Entries supplied: Begin

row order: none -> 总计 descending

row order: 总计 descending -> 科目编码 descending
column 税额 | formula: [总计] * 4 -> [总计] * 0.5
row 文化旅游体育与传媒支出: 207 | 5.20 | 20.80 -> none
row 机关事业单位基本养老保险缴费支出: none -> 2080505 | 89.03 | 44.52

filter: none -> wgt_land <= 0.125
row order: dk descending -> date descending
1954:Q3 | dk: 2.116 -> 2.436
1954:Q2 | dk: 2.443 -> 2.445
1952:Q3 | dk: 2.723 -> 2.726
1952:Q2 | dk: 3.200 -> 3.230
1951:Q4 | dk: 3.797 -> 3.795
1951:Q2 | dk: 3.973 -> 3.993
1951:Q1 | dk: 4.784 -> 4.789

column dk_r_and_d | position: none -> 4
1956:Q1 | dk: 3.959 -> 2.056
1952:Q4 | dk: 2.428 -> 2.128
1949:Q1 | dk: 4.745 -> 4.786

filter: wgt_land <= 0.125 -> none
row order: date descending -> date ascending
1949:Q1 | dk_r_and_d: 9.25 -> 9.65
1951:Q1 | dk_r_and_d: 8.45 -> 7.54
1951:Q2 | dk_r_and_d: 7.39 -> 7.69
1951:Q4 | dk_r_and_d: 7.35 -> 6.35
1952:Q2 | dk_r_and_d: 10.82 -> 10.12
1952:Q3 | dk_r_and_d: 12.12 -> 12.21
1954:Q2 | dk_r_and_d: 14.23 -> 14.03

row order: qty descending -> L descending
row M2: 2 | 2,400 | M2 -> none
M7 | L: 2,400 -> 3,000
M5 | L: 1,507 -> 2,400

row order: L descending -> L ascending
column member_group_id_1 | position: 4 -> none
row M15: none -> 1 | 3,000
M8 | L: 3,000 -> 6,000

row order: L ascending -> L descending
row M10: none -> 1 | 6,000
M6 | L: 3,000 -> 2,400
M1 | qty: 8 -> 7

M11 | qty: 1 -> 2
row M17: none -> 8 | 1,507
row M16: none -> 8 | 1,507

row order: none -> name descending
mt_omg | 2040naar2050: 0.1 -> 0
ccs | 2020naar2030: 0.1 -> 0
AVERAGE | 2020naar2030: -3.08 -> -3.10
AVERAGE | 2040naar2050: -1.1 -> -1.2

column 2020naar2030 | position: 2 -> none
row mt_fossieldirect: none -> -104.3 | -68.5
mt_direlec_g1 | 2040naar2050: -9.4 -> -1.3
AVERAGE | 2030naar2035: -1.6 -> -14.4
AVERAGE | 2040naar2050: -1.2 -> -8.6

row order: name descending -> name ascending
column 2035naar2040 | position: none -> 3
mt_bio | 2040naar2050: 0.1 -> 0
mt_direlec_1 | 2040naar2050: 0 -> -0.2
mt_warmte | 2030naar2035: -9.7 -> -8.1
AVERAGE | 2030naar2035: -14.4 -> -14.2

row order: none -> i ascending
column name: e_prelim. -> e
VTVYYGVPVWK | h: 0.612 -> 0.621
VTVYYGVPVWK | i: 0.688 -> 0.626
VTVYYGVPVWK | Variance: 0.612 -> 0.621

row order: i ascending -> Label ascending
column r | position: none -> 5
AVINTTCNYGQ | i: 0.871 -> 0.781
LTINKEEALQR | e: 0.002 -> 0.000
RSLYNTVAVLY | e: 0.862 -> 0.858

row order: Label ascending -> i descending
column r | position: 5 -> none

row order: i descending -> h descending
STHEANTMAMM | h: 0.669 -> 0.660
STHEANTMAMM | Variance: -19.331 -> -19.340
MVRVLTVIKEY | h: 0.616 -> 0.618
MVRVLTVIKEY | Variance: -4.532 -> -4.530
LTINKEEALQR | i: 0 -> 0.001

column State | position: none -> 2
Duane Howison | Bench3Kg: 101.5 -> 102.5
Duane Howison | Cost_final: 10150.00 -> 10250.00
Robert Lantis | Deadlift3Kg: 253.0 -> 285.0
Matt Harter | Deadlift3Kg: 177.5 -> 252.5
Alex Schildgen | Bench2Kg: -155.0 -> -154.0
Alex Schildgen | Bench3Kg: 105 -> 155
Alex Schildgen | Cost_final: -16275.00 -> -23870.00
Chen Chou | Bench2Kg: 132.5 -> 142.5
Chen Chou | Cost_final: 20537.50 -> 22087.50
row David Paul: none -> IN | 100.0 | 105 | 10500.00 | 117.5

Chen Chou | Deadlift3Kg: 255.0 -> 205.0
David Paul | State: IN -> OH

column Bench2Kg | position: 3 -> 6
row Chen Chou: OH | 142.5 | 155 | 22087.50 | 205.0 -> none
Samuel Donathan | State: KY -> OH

Entries supplied: End

What is needed:
From the data above, output only the lines between the line containing "1952:Q4 | dk: 2.428 -> 2.128" and the line containing "M7 | L: 2,400 -> 3,000", inclusive, exactly as written.

Written solution:
1952:Q4 | dk: 2.428 -> 2.128
1949:Q1 | dk: 4.745 -> 4.786

filter: wgt_land <= 0.125 -> none
row order: date descending -> date ascending
1949:Q1 | dk_r_and_d: 9.25 -> 9.65
1951:Q1 | dk_r_and_d: 8.45 -> 7.54
1951:Q2 | dk_r_and_d: 7.39 -> 7.69
1951:Q4 | dk_r_and_d: 7.35 -> 6.35
1952:Q2 | dk_r_and_d: 10.82 -> 10.12
1952:Q3 | dk_r_and_d: 12.12 -> 12.21
1954:Q2 | dk_r_and_d: 14.23 -> 14.03

row order: qty descending -> L descending
row M2: 2 | 2,400 | M2 -> none
M7 | L: 2,400 -> 3,000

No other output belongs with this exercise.